How It Works: Optical Fiber | Glass Optical Fiber | Corning

How it Works: Optical Fiber

How it Works: Optical Fiber

Corning’s iconic innovation continues to harness light and shape the way we communicate today

When we make a quick phone call, check a website, or download a video in today’s highly connected world, it’s all made possible by beams of light constantly bouncing through hair-thin strands of optical fiber.

The innovation emerged as one of Corning’s greatest success stories when scientists, in 1970, developed a way to transmit light through fiber without losing much of it along the way.

While many features of the fiber have improved enormously in the 50 years since then, the basic principles of data transmission remain the same.

So, how does fiber actually work? Let’s take a look.

When a device like your computer has information to send, that data starts out as electrical energy. A laser in the computer converts the signals to photons – tiny particles of electromagnetic energy, otherwise known as light – and sends them in rapid succession down the core of the hair-thin fiber.

Photons travel in waves through the inner core of the fiber. Because this core region has higher refractive index (i.e. light travels more slowly) than does the fiber’s outer cladding, the light signal is focused within the core and prevented from radiating out of the fiber. In addition, fiber cores are made from very high purity materials (typically Silica and Germania) to assure that the light energy is not absorbed or scattered by impurities. Radiation, absorption, and scattering are all forms of energy loss, also known as attenuation. By keeping such losses as low as possible, fiber allows light and the information it carries to travel great distances from the original source.

But if the core were the only component of the fiber, the light energy would eventually leak out, weakening the signal in a process known as attenuation. So optical fiber also includes an outer layer, or cladding, made from a different glass composition. The cladding material has a low refractive index designed to reflect light back into the core without allowing it to escape.

When the photons reach their destination, a photocell-equipped optical receiver decodes the digital light signals and converts them back into electricity, displaying the data on the other user’s computer, television, or other device.

Not all fibers are alike

Different types of communication signals require different kinds of fiber for efficient transmission. That’s why Corning offers both single-mode and multimode fibers.
 

  • Single-mode fiber –the most common in worldwide telecommunications networks – is designed to carry light energy on one path, over long distances. Its core is miniscule – as small as 8 microns in diameter. It’s most frequently used for long-haul networks. Because it accommodates only one path of light, there’s less probability for overlapping signals and distortion.
  • Multimode fiber, on the other hand, has a larger core measuring up to 62.5 microns in diameter. It’s built for light signals that must travel down many different paths simultaneously – usually over distances of less than a mile. Data centers and some connected-home networks, for example, prefer multimode fiber since it can handle very large amounts of data in a cost- and space-efficient manner.

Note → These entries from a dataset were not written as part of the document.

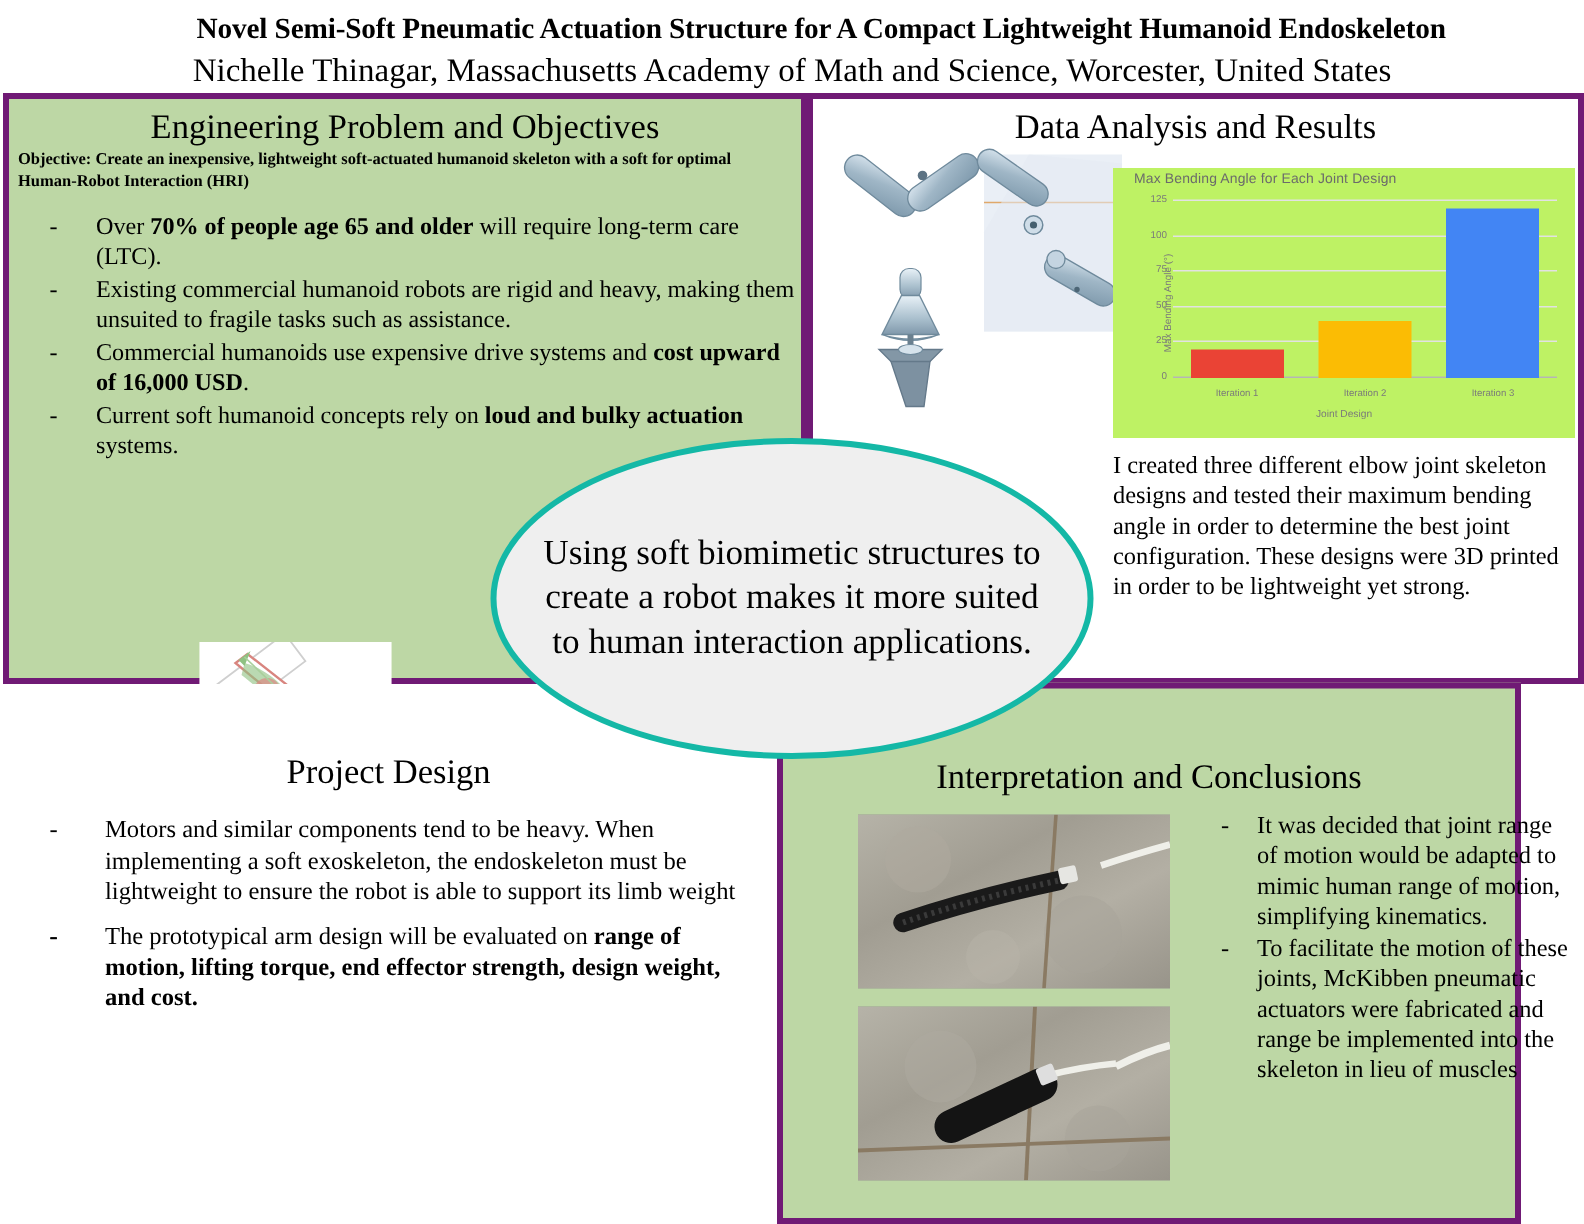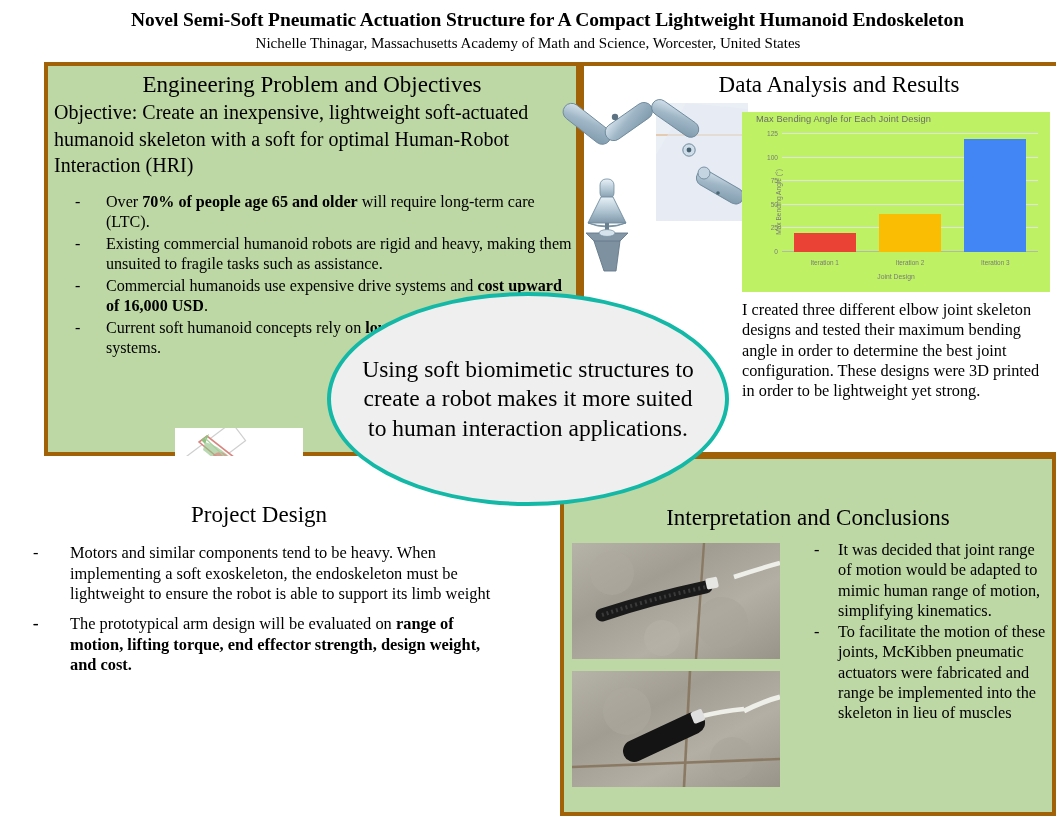--- a/index.html
+++ b/index.html
@@ -14,7 +14,7 @@
   
   .header{position:absolute;left:0;top:0;width:1056px;height:60px;text-align:center;}
   .title{font-size:19.5px;font-weight:bold;line-height:1.18;margin-top:8px;letter-spacing:-0.1px;padding-left:39px;}
-  .authors{font-size:15px;line-height:1.2;margin-top:3px;}
+  .authors{font-size:22px;line-height:1.2;margin-top:3px;}
 
   
   .panel{position:absolute;box-sizing:border-box;border:4px solid #a16207;margin-left:42px;}

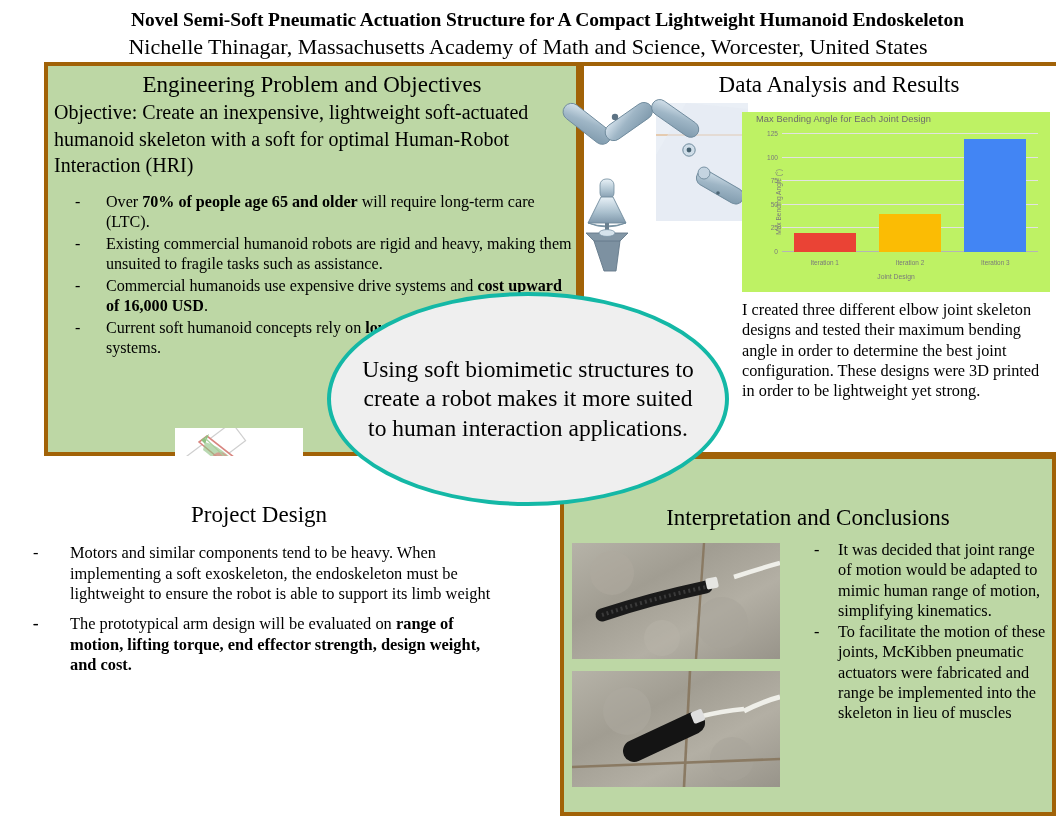--- a/index.html
+++ b/index.html
@@ -17,7 +17,7 @@
   .authors{font-size:22px;line-height:1.2;margin-top:3px;}
 
   
-  .panel{position:absolute;box-sizing:border-box;border:4px solid #a16207;margin-left:42px;}
+  .panel{position:absolute;box-sizing:border-box;border:4px solid #701a75;}
   .panel-green{background:#BDD7A5;}
   .panel-white{background:#ffffff;}
 

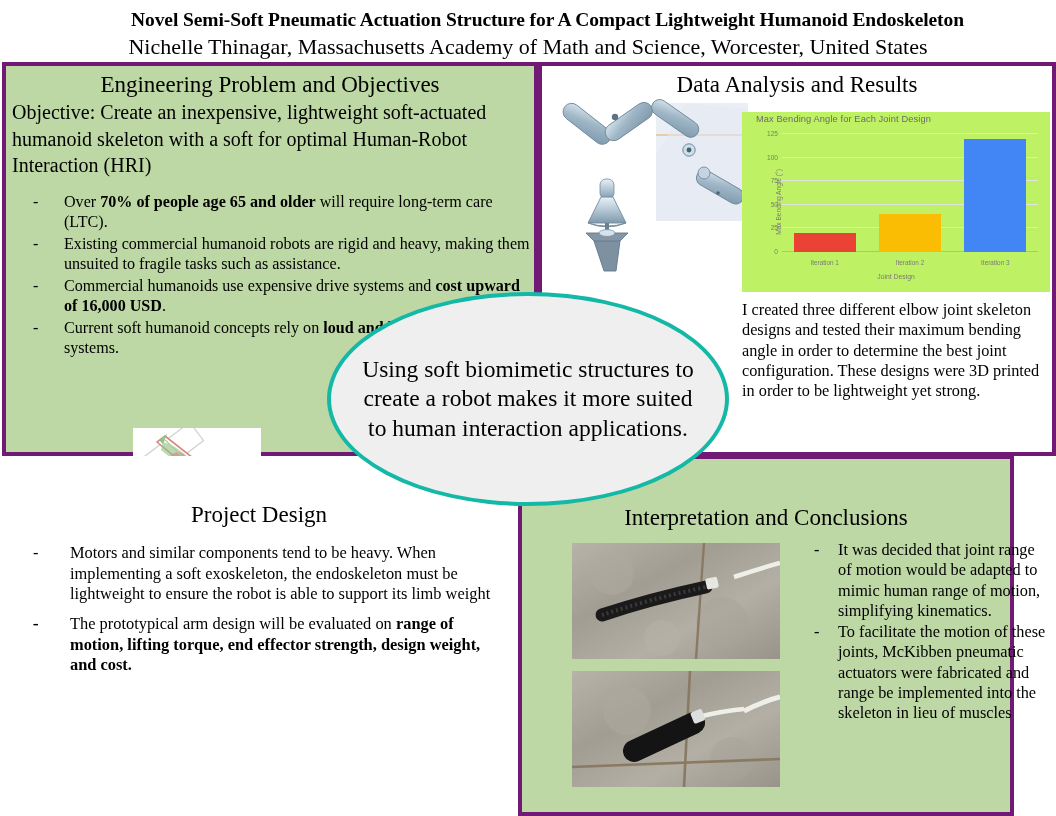--- a/index.html
+++ b/index.html
@@ -33,7 +33,7 @@
 
   
   .objective{
-    font-weight:normal;font-size:20px;line-height:1.32;
+    font-weight:bold;font-size:11px;line-height:1.32;
     margin:2px 6px 0 6px;
   }
   ul.dashlist{list-style:none;margin:12px 0 0 0;padding:0;}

“Optical fiber is one of our iconic innovations, and we continue to be energized by what the future generations of fiber can do.”

How has fiber evolved?

Even as wireless communications and cloud computing have expanded the communications world, the majority of voice, video, and data signals still travel along fiber optic networks.

And Corning’s innovations in glass science are yielding new generations of high-speed, high-capacity fiber to meet the demands of today’s network applications. Optical fiber has always been physically strong. Under tensions, it is stronger than both high-tensile steel and titanium. Now, the ability of fibers to work in tough implementations is just as strong. New designs allow fibers to be bent around tight corners or stapled onto wall studs without affecting the light signal.

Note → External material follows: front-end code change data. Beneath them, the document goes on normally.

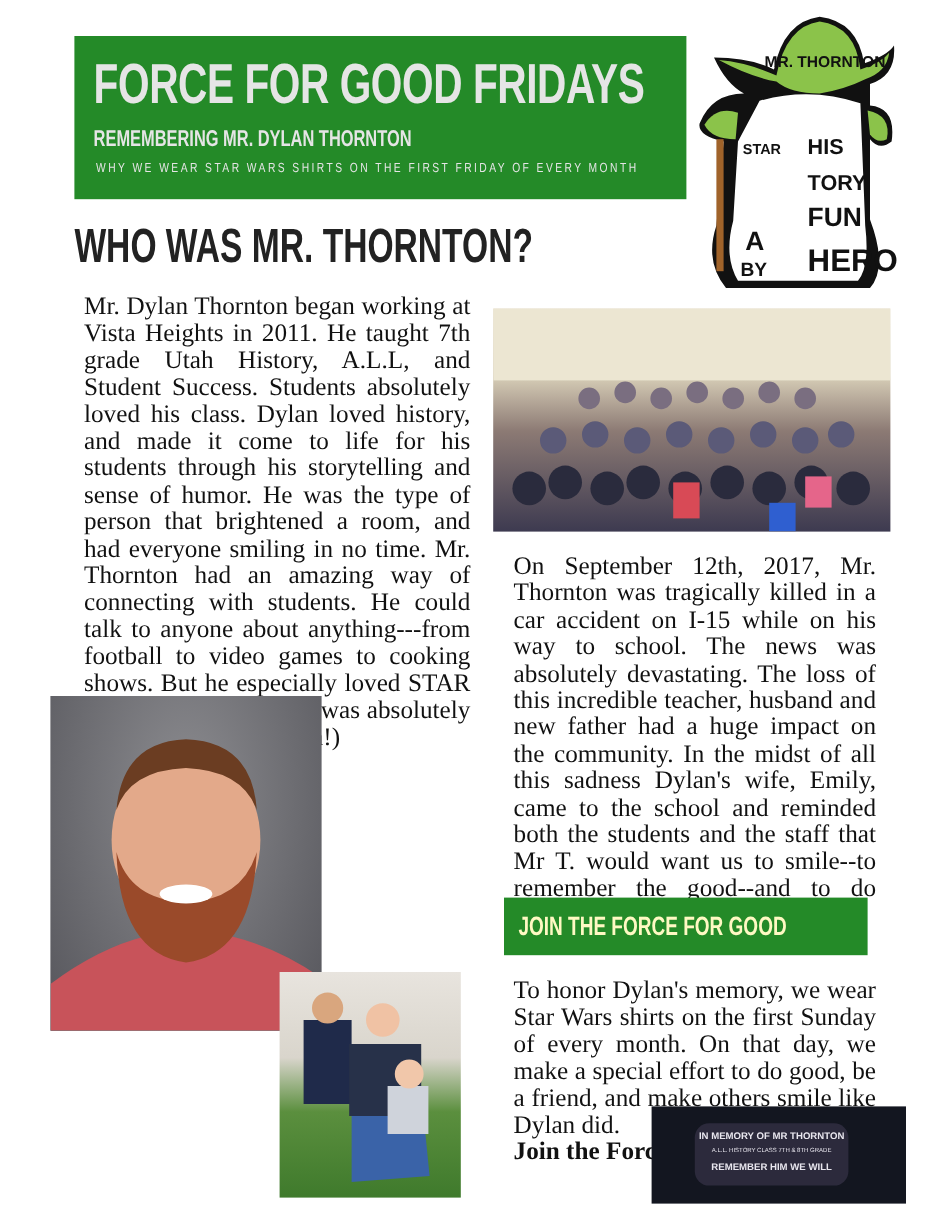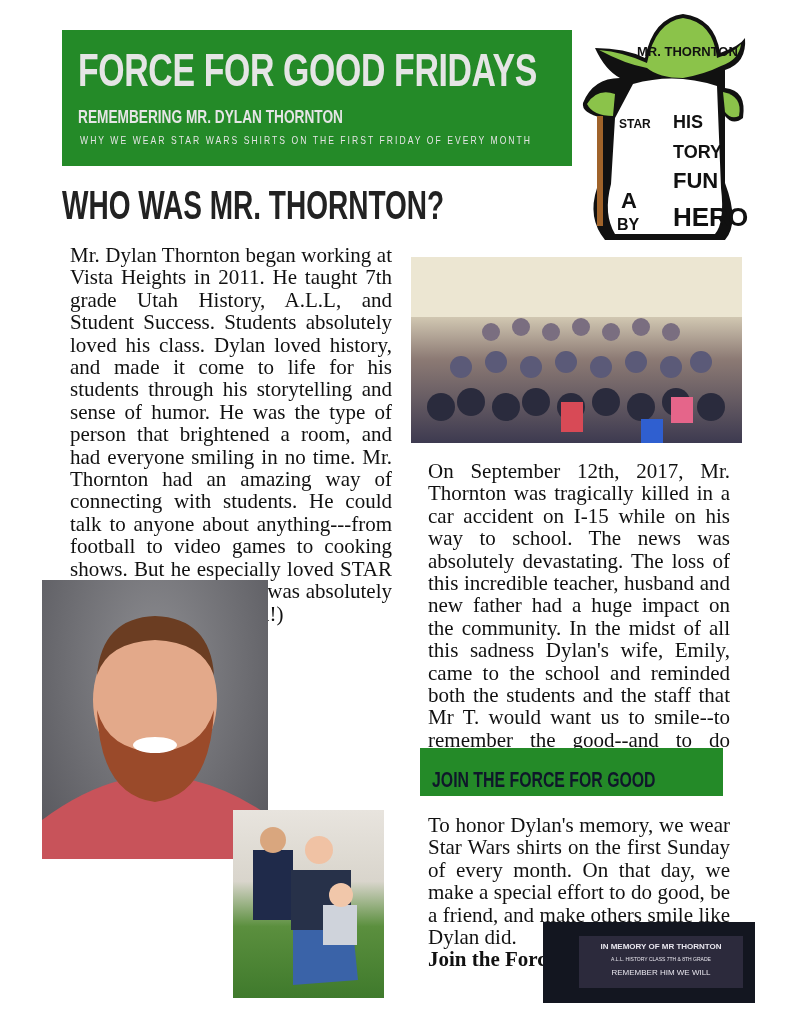--- a/index.html
+++ b/index.html
@@ -42,8 +42,8 @@
   .family { left: 233px; top: 810px; width: 151px; height: 188px; background: linear-gradient(180deg,#e8e4de 0%, #d9d5cc 38%, #5b8f3e 62%, #3f7a2c 100%); }
   .shirt { left: 543px; top: 922px; width: 212px; height: 81px; background: #131620; }
   .joinbox {
-    left: 420px; top: 748px; width: 303px; height: 48px; background: #248a28; color: #0f172a;
-    box-sizing: border-box; padding: 19px 0 0 12px;
+    left: 420px; top: 748px; width: 303px; height: 48px; background: #248a28; color: #fef9c3;
+    box-sizing: border-box; padding: 11px 0 0 12px;
   }
   .joinbox span {
     display: inline-block; font-family: "Liberation Sans", sans-serif; font-weight: bold; font-size: 22px;

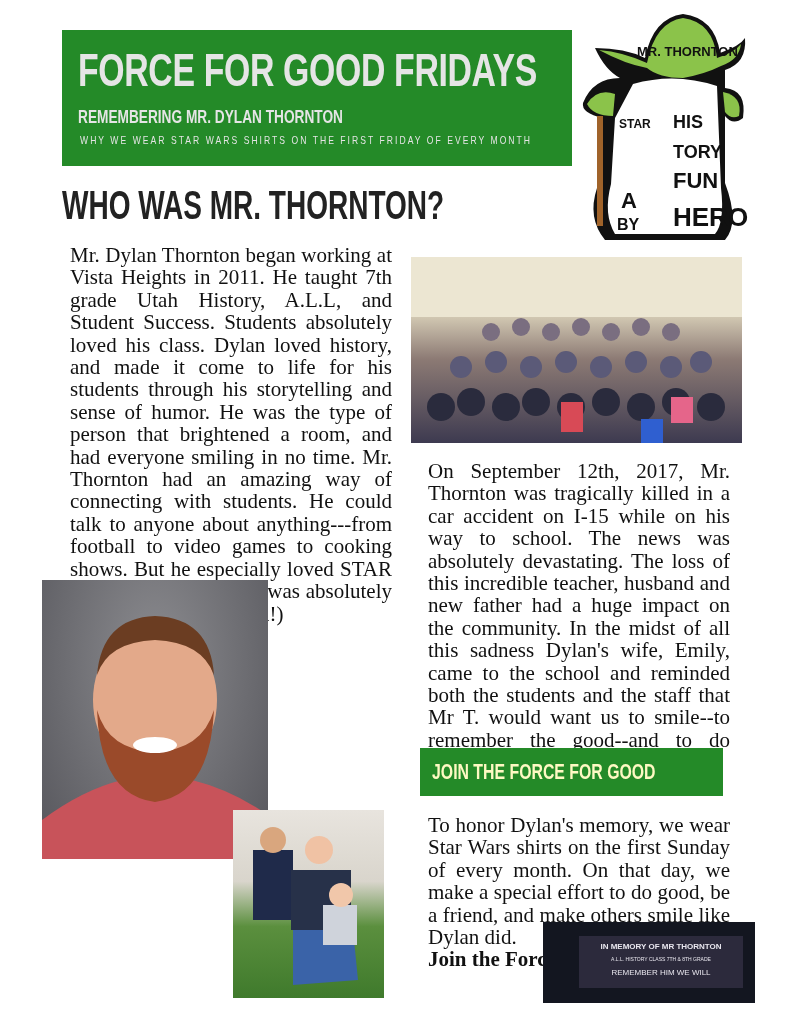--- a/index.html
+++ b/index.html
@@ -50,8 +50,8 @@
     line-height: 26px; transform: scaleX(0.72); transform-origin: left; white-space: nowrap;
   }
   .shirt-label {
-    position: absolute; left: 36px; top: 14px; width: 164px; height: 52px; background: #2c2a3c;
-    color: #e8e6ee; font-family: "Liberation Sans", sans-serif; text-align: center;
+    position: absolute; left: 36px; top: 14px; width: 128px; height: 52px; background: #2c2a3c;
+    color: #e8e6ee; font-family: "Liberation Sans", sans-serif; text-align: center; border-radius: 12px;
   }
   .shirt-label .l1 { font-size: 8px; font-weight: bold; margin-top: 6px; }
   .shirt-label .l2 { font-size: 5px; margin-top: 5px; }

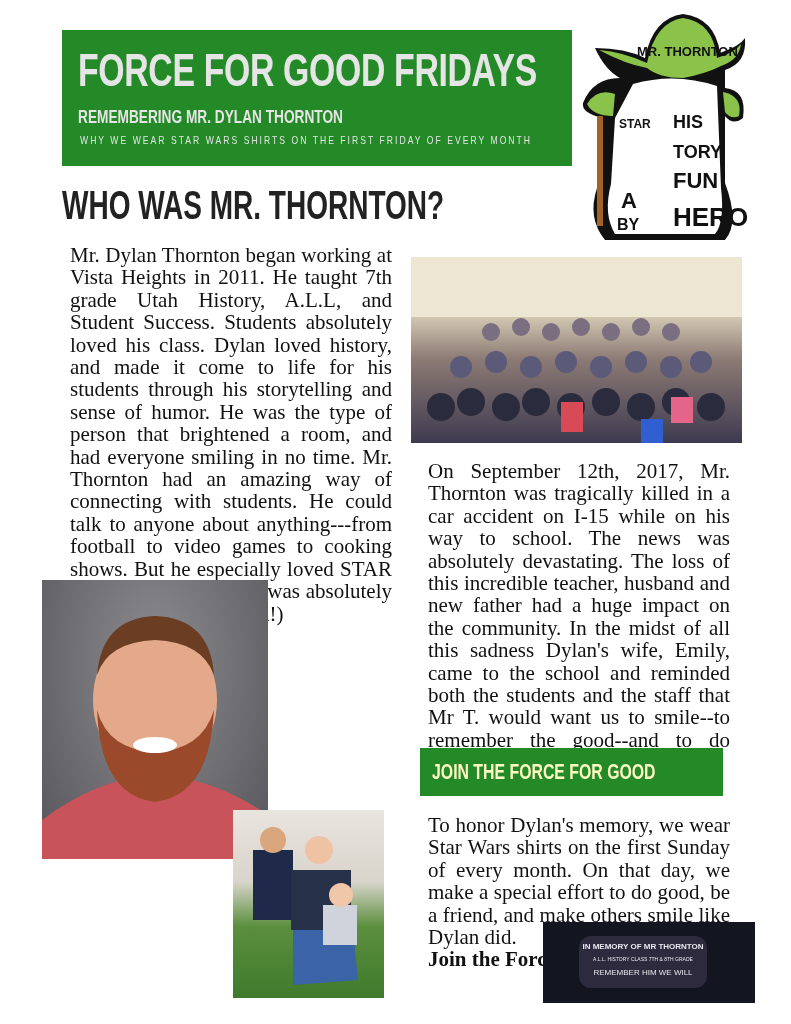--- a/index.html
+++ b/index.html
@@ -55,7 +55,7 @@
   }
   .shirt-label .l1 { font-size: 8px; font-weight: bold; margin-top: 6px; }
   .shirt-label .l2 { font-size: 5px; margin-top: 5px; }
-  .shirt-label .l3 { font-size: 8px; font-weight: normal; margin-top: 6px; text-align: center; }
+  .shirt-label .l3 { font-size: 8px; font-weight: bold; margin-top: 6px; text-align: center; }
 </style>
 </head>
 <body>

Capacity is also remarkable. A single strand can support up to 10 million simultaneous high-definition video streams. And in the home, new fiber innovations are enabling high-speed optical connections between computers, operating systems, gaming consoles, tablets, and more.

“Our scientists’ fundamental understanding of glass enable ongoing product and process innovations,” said Dr. Merrion Edwards, director of market and technology development for Corning Optical Fiber and Cable. “Those innovations continue to generate lower attenuation and thus improved capacity and speed.”

“Optical fiber is one of our iconic innovations, and we continue to be energized by what the future generations of fiber can do.”